**Task item:**
Every record below, from first to last, should be copied exactly; leave the pictures out.

(Stored data entries)
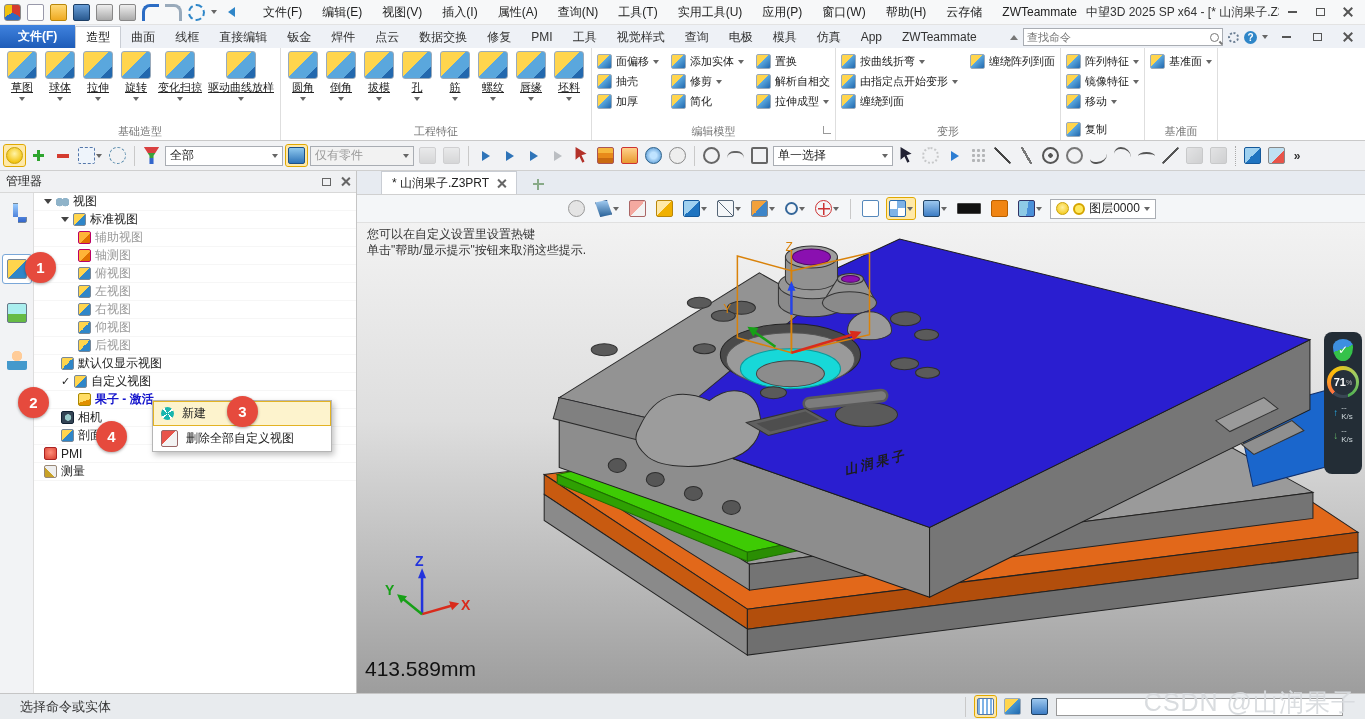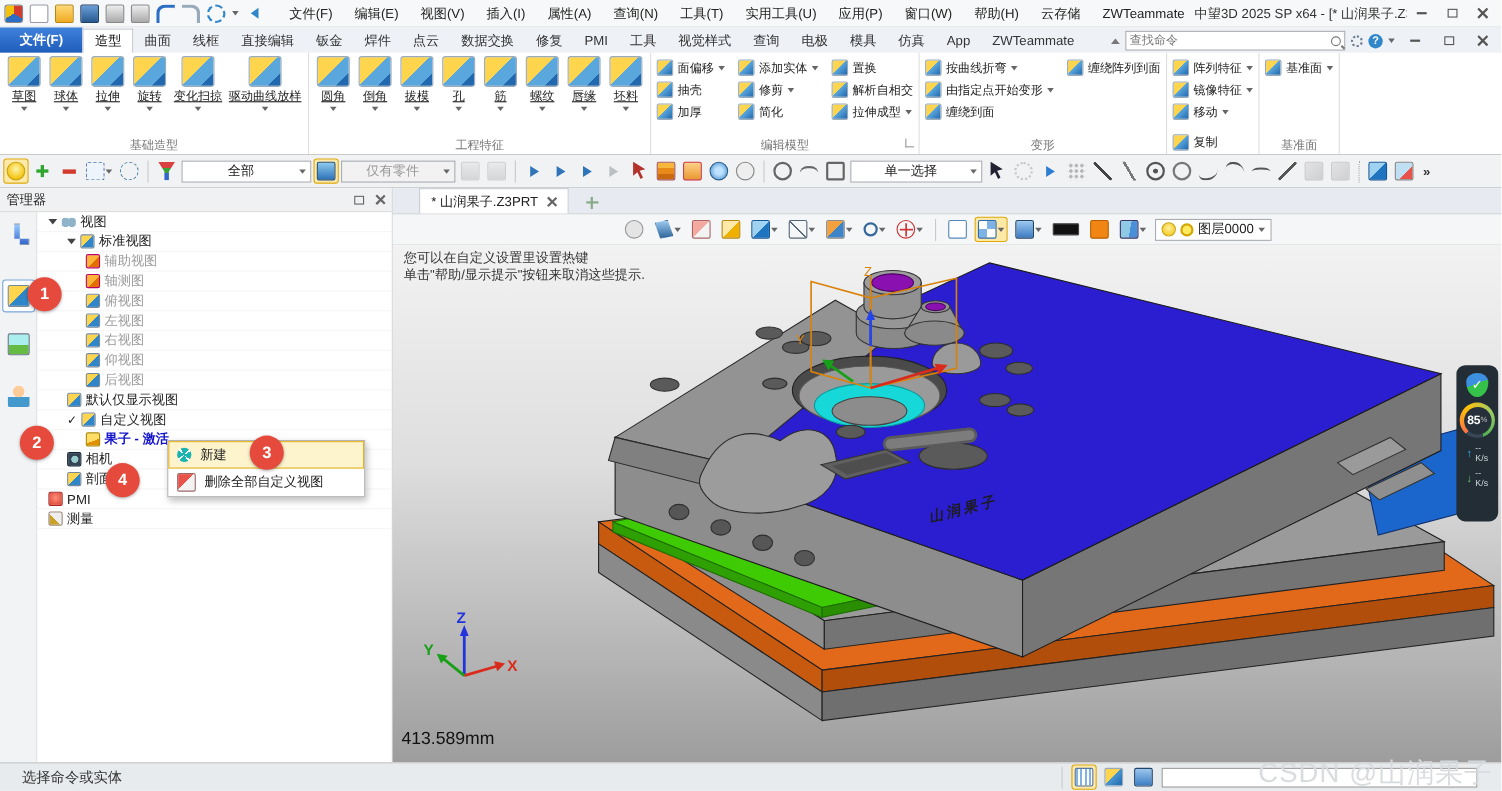--- a/index.html
+++ b/index.html
@@ -45,7 +45,7 @@
   .dar{width:0;height:0;border-left:3px solid transparent;border-right:3px solid transparent;border-top:4px solid #666;flex:none;}
   .bigbtn .dar{margin-top:2px;}
   
-  .datoolbar{position:absolute;left:0;top:141px;width:1365px;height:30px;background:#f1f2f4;border-bottom:1px solid #cfcfcf;display:flex;align-items:center;padding:0 4px;gap:3px;text-align:center;}
+  .datoolbar{position:absolute;left:0;top:141px;width:1365px;height:30px;background:#f1f2f4;border-bottom:1px solid #cfcfcf;display:flex;align-items:center;padding:0 4px;gap:3px;}
   .ic{width:17px;height:17px;border-radius:2px;display:inline-flex;align-items:center;justify-content:center;flex:none;background:linear-gradient(135deg,#ffd54d 0 46%,#4a97d0 46%,#1f68ae);border:1px solid #9ab;}
   .icwrap{padding:2px;border-radius:2px;display:flex;align-items:center;gap:1px;}
   .icwrap.act{background:#ffe9a8;outline:1px solid #e0a800;}

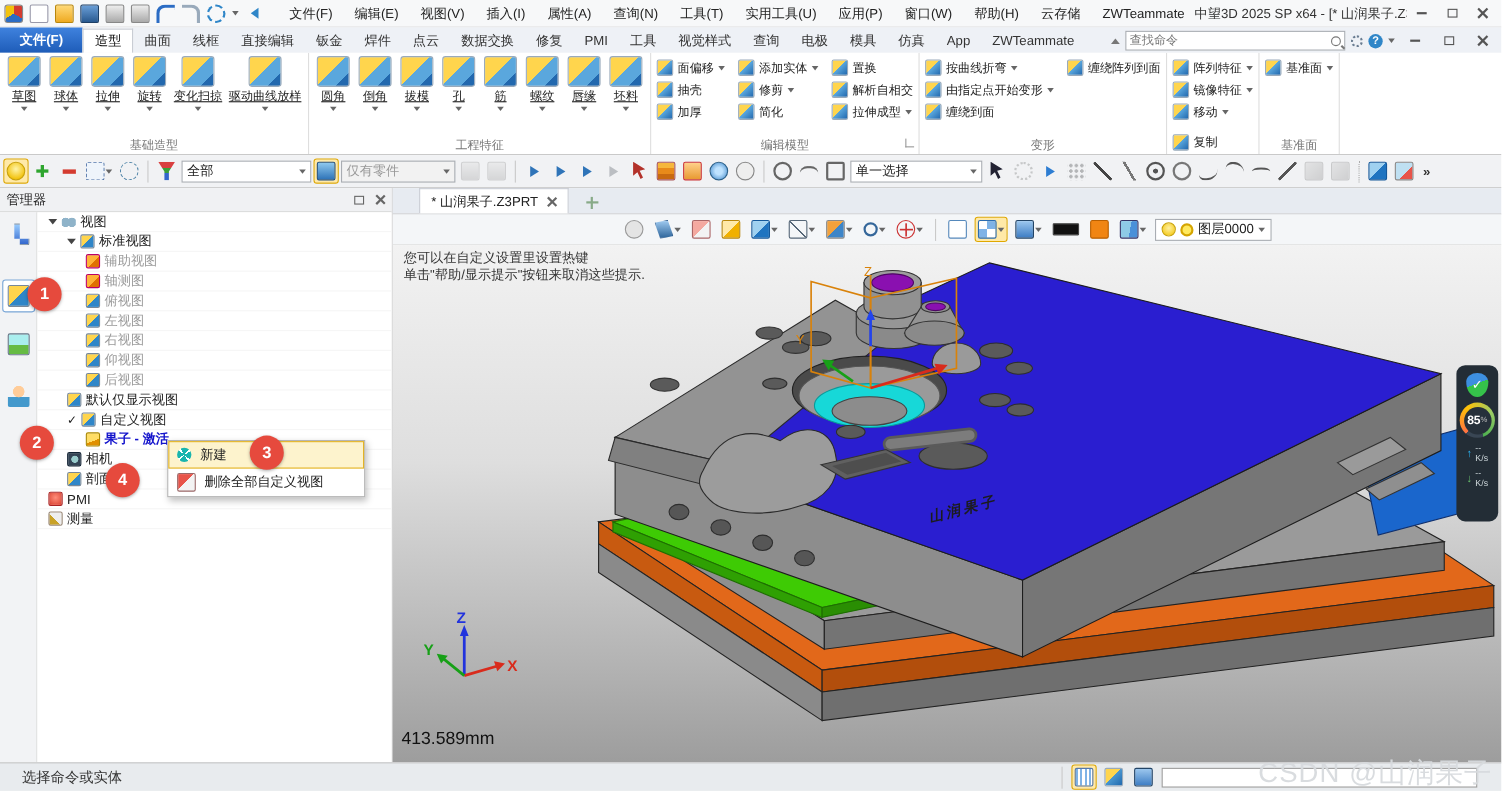--- a/index.html
+++ b/index.html
@@ -924,7 +924,7 @@
   <div class="shield">✓</div>
   <div class="gauge">
     <div class="inner">
-        <span>85</span>
+        <span>71</span>
         <span class="pct">%</span>
       </div>
   </div>

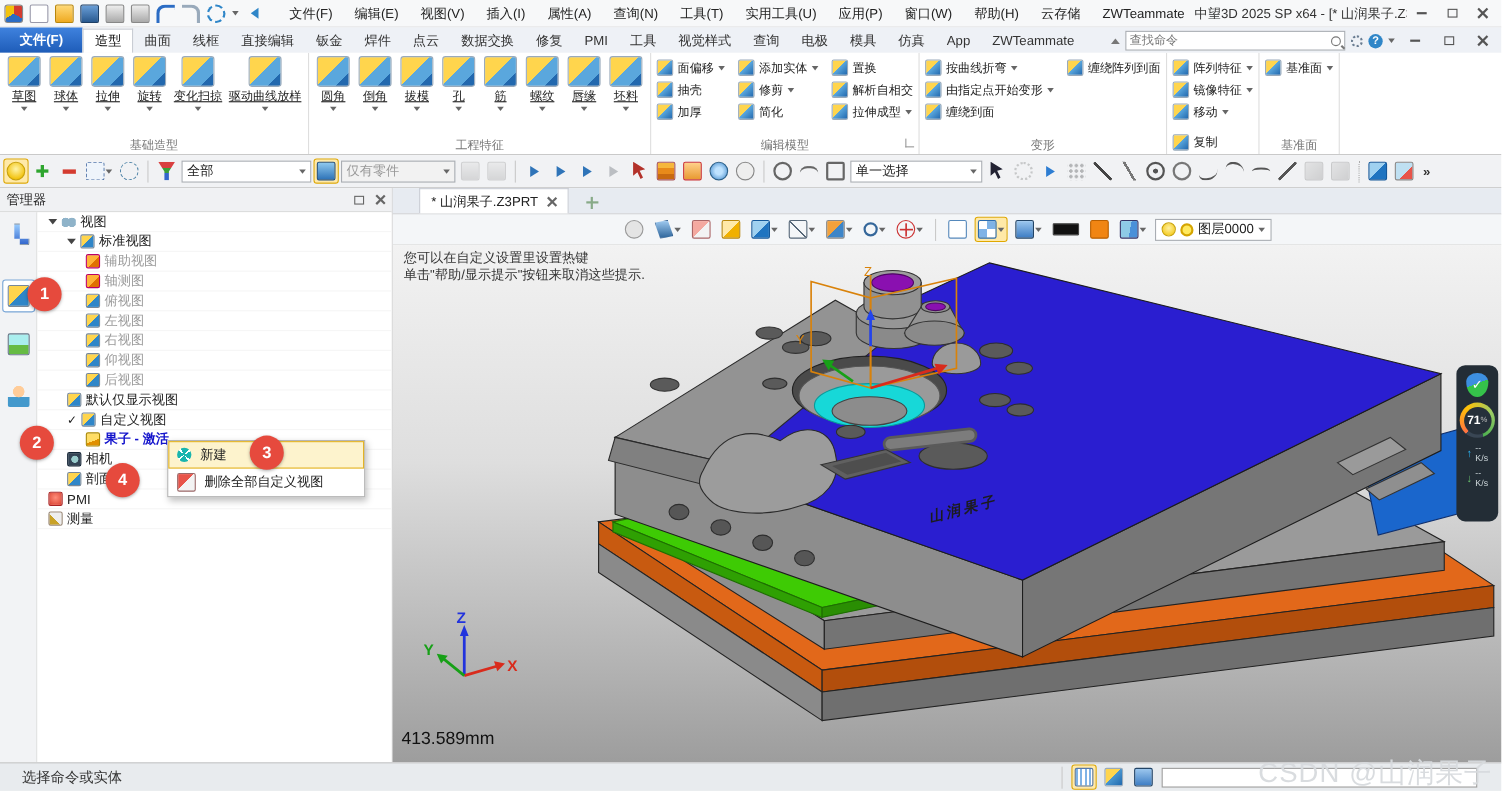--- a/index.html
+++ b/index.html
@@ -167,7 +167,7 @@
   .layercombo{height:20px;border:1px solid #a9adb3;background:#fff;display:flex;align-items:center;gap:4px;padding:0 5px;color:#222;}
   .viewport{flex:1;position:relative;background:linear-gradient(180deg,#f2f2f2 0%,#dedede 42%,#b2b2b2 82%,#9d9d9d 100%);overflow:hidden;}
   .hint{position:absolute;left:10px;top:3px;color:#333;line-height:16px;z-index:5;}
-  .measure{position:absolute;left:8px;bottom:12px;font-size:16px;color:#111;z-index:5;}
+  .measure{position:absolute;left:8px;bottom:12px;font-size:21px;color:#111;z-index:5;}
   .modelsvg{position:absolute;left:0;top:0;width:100%;height:100%;}
   .watermark{position:absolute;right:8px;bottom:0px;font-size:25px;color:rgba(215,218,221,.95);z-index:60;letter-spacing:1px;white-space:nowrap;}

**Result:**
--- a/index.html
+++ b/index.html
@@ -45,7 +45,7 @@
   .dar{width:0;height:0;border-left:3px solid transparent;border-right:3px solid transparent;border-top:4px solid #666;flex:none;}
   .bigbtn .dar{margin-top:2px;}
   
-  .datoolbar{position:absolute;left:0;top:141px;width:1365px;height:30px;background:#f1f2f4;border-bottom:1px solid #cfcfcf;display:flex;align-items:center;padding:0 4px;gap:3px;text-align:center;}
+  .datoolbar{position:absolute;left:0;top:141px;width:1365px;height:30px;background:#f1f2f4;border-bottom:1px solid #cfcfcf;display:flex;align-items:center;padding:0 4px;gap:3px;}
   .ic{width:17px;height:17px;border-radius:2px;display:inline-flex;align-items:center;justify-content:center;flex:none;background:linear-gradient(135deg,#ffd54d 0 46%,#4a97d0 46%,#1f68ae);border:1px solid #9ab;}
   .icwrap{padding:2px;border-radius:2px;display:flex;align-items:center;gap:1px;}
   .icwrap.act{background:#ffe9a8;outline:1px solid #e0a800;}

--- a/index.html
+++ b/index.html
@@ -924,7 +924,7 @@
   <div class="shield">✓</div>
   <div class="gauge">
     <div class="inner">
-        <span>85</span>
+        <span>71</span>
         <span class="pct">%</span>
       </div>
   </div>

--- a/index.html
+++ b/index.html
@@ -167,7 +167,7 @@
   .layercombo{height:20px;border:1px solid #a9adb3;background:#fff;display:flex;align-items:center;gap:4px;padding:0 5px;color:#222;}
   .viewport{flex:1;position:relative;background:linear-gradient(180deg,#f2f2f2 0%,#dedede 42%,#b2b2b2 82%,#9d9d9d 100%);overflow:hidden;}
   .hint{position:absolute;left:10px;top:3px;color:#333;line-height:16px;z-index:5;}
-  .measure{position:absolute;left:8px;bottom:12px;font-size:16px;color:#111;z-index:5;}
+  .measure{position:absolute;left:8px;bottom:12px;font-size:21px;color:#111;z-index:5;}
   .modelsvg{position:absolute;left:0;top:0;width:100%;height:100%;}
   .watermark{position:absolute;right:8px;bottom:0px;font-size:25px;color:rgba(215,218,221,.95);z-index:60;letter-spacing:1px;white-space:nowrap;}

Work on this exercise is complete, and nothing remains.